Meck wrote everyday from January 2012 to the summer of 2013 while also beginning her studies of music and book studies at Smith. In hindsight, she realizes that these two projects were a lot to take on at the same time, but as she explains in her memoir, her life has never been dull. Sue Adler, Meck’s professor and advisor at Montgomery College, encouraged her to apply to Smith. After losing her job as an aerobics instructor, Meck began taking classes at Montgomery College at the urging of her aunt and uncle, who worked at the school. Soon after her accident, she had attempted going back to college, but it didn’t go well. Meck will graduate this spring, but will not walk because she will be attending her daughter’s graduation from Barnard the same day. It seems fitting that a mother and daughter, a pair that Meck describes as more like sisters or best friends, graduate from two of the Seven Sisters on the same day.
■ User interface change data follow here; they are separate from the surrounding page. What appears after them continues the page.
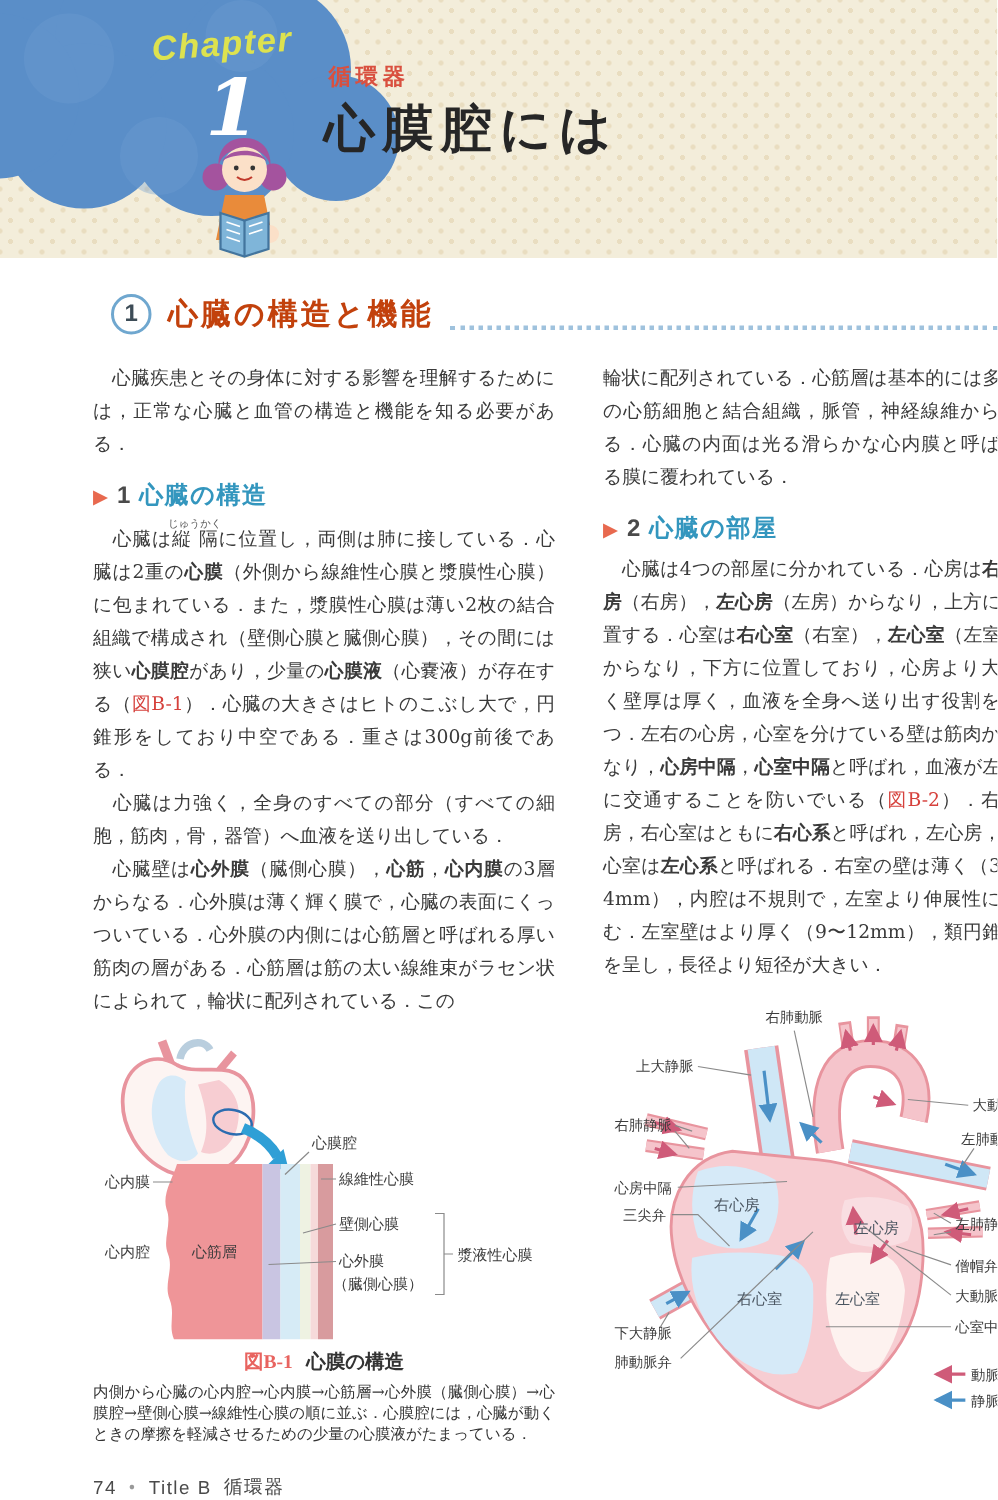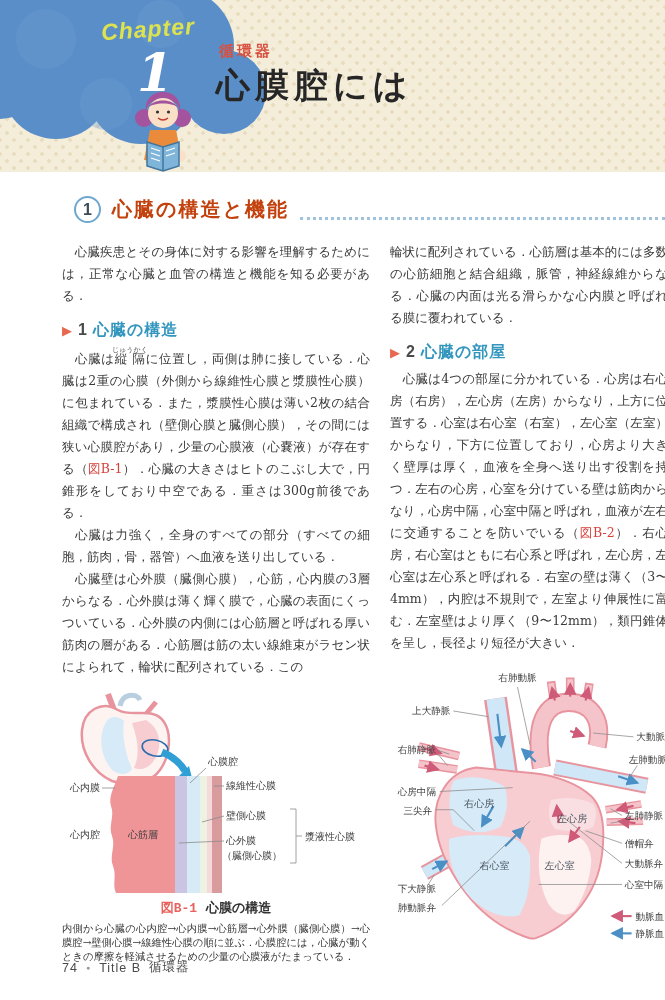--- a/index.html
+++ b/index.html
@@ -56,7 +56,7 @@
   .section-title { font-size:20px; font-weight:bold; color:#c2410c; letter-spacing:2px; white-space:nowrap; }
   .section-dots { flex:1 1 auto; height:4px; margin-top:16px; border-bottom:3px dotted #9fc2dd; }
   
-  .columns { display:flex; gap:20px; padding:0 6px 0 62px; }
+  .columns { display:flex; gap:32px; padding:0 6px 0 62px; }
   .col-left  { width:308px; }
   .col-right { width:278px; }
   p.body { font-size:12.5px; line-height:22px; text-align:justify; color:#3a3a3a; }

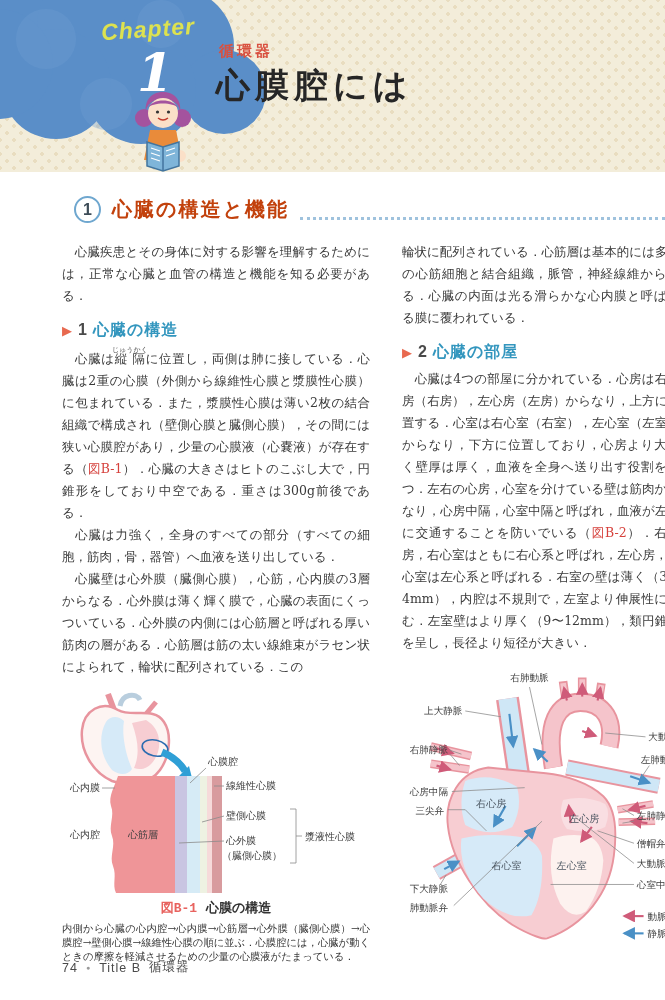--- a/index.html
+++ b/index.html
@@ -60,7 +60,7 @@
   .col-left  { width:308px; }
   .col-right { width:278px; }
   p.body { font-size:12.5px; line-height:22px; text-align:justify; color:#3a3a3a; }
-  .seg-b { font-weight:normal; }
+  .seg-b { font-weight:bold; }
   .seg-r { color:#d6413c; }
   ruby rt { font-size:7px; color:#555; font-family:"Liberation Sans", sans-serif; }
   .subheading {

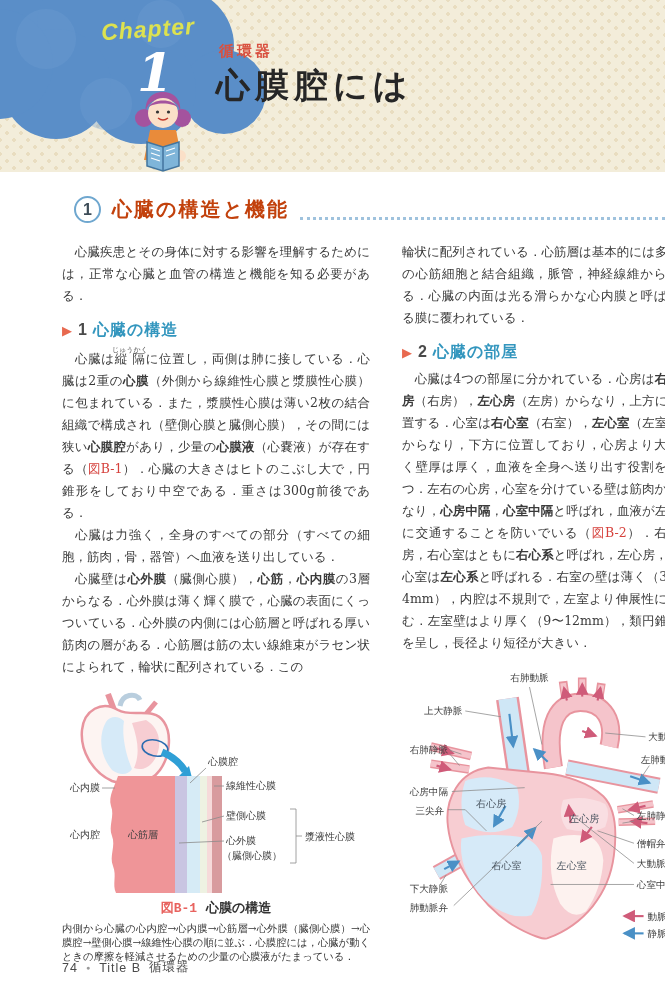--- a/index.html
+++ b/index.html
@@ -74,7 +74,7 @@
   
   .figure { margin-top:10px; }
   .fig-caption {
-    text-align:center; font-family:Liberation Mono, monospace;
+    text-align:center; font-family:Liberation Serif, serif;
     font-size:13px; font-weight:bold; color:#333; margin-top:2px;
   }
   .fig-caption .fig-ref { color:#e8635f; margin-right:9px; }

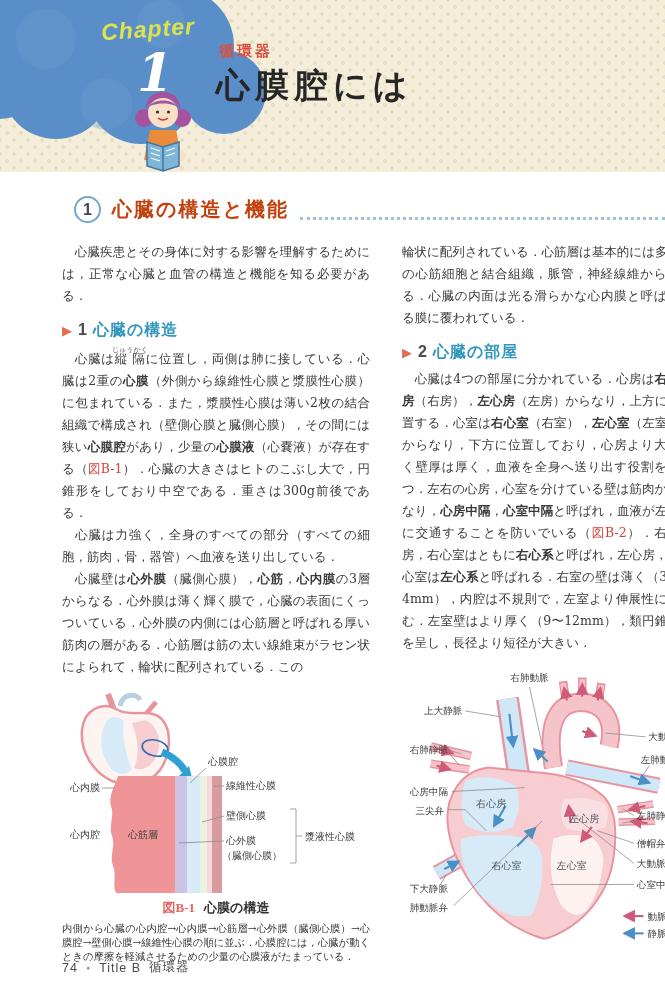--- a/index.html
+++ b/index.html
@@ -87,7 +87,7 @@
   .conn { stroke:#8a8a8a; stroke-width:0.8; fill:none; }
   
   .footer {
-    position:absolute; left:62px; bottom:24px;
+    position:absolute; left:62px; bottom:0;
     font-family:"Liberation Sans", sans-serif; font-size:12.5px; color:#4a4a4a;
     display:flex; align-items:center; gap:8px; letter-spacing:1px;
   }

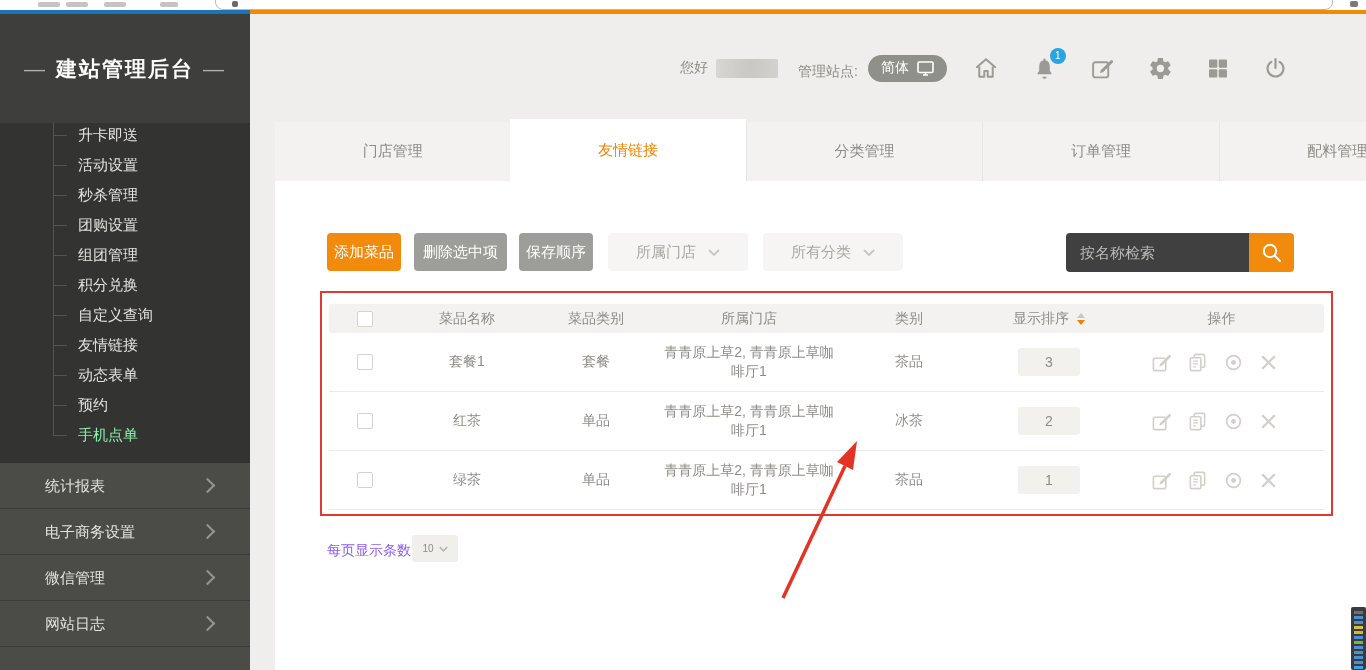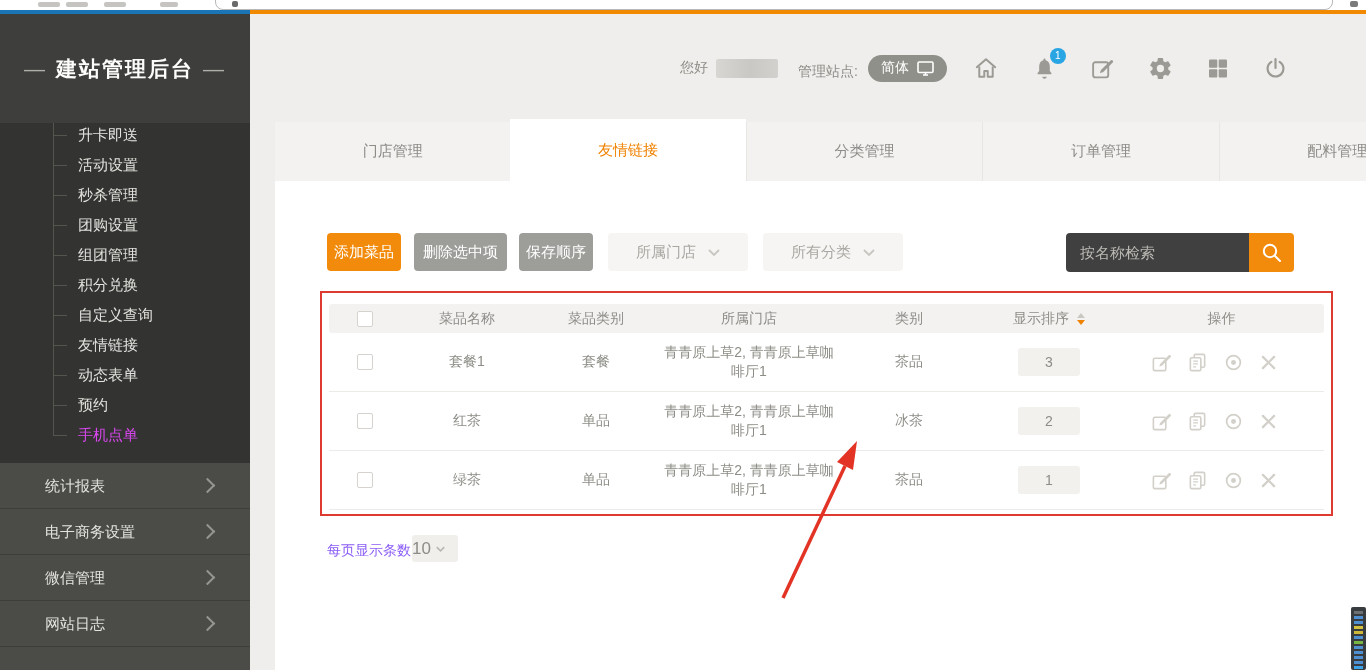--- a/index.html
+++ b/index.html
@@ -22,7 +22,7 @@
   .treeline{position:absolute;left:53px;top:3px;width:1px;height:312px;background:#55554f;}
   .sub-item{position:relative;height:30px;line-height:30px;padding-left:78px;font-size:15px;color:#e3e2de;cursor:pointer;}
   .sub-item::before{content:"";position:absolute;left:53px;top:15px;width:14px;height:1px;background:#55554f;}
-  .sub-item.active{color:#d946ef;}
+  .sub-item.active{color:#86efac;}
   .sections{position:absolute;left:0;top:449px;width:250px;bottom:0;background:#4b4b48;}
   .section-row{position:relative;height:45px;line-height:45px;padding-left:45px;font-size:15px;color:#e3e2de;
                border-bottom:1px solid #3d3d3b;cursor:pointer;}

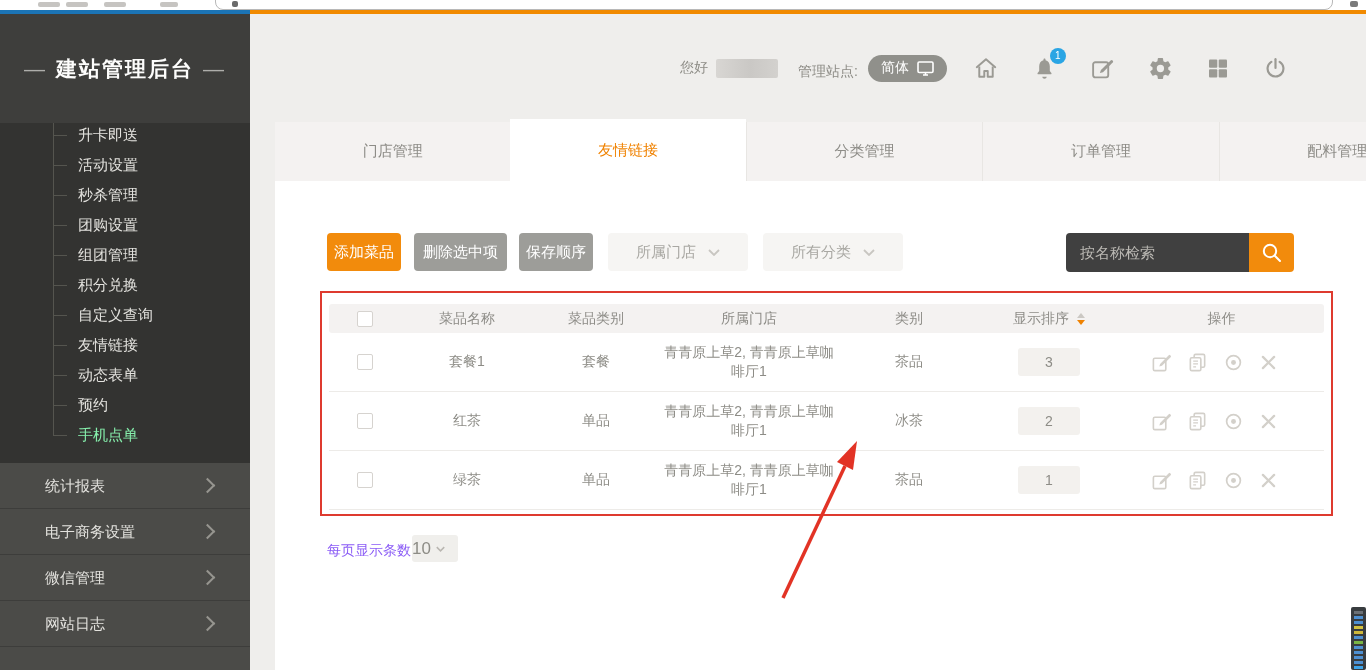--- a/index.html
+++ b/index.html
@@ -82,7 +82,7 @@
   
   .pag-label{position:absolute;left:52px;top:361px;font-size:14px;color:#8b5cf6;}
   .pag-select{position:absolute;left:137px;top:354px;width:46px;height:27px;background:#f0efec;border-radius:3px;display:flex;
-              align-items:center;justify-content:flex-start;gap:5px;font-size:17px;color:#8d8c86;cursor:pointer;}
+              align-items:center;justify-content:center;gap:5px;font-size:10px;color:#8d8c86;cursor:pointer;}
 
   
   .anno-arrow{position:absolute;left:0;top:0;pointer-events:none;z-index:5;}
Many have remarked on Meck’s fabulous sense of humor, both in her book and in person. Although Meck places a great value on humor, she still thinks of herself as a “literal-minded person.” She explains that safter the accident, “People would laugh because I would state the obvious, but I wasn’t meaning to be funny.” She learned to welcome this positive response, and acquired her sense of humor from her children and extended family. When writing her memoir, she thought it was important to incorporate humor because she didn’t want to use the book “to be poor, pitiful me [but] to look at the problems of TBI survivors.” Meck hopes to continue writing. She would like to write about her time at Smith and also has an idea for a children’s book series that could help explain TBI to young readers. She emphasizes that she can only speak about her experiences, but she hopes that she can encourage others to speak up about TBI.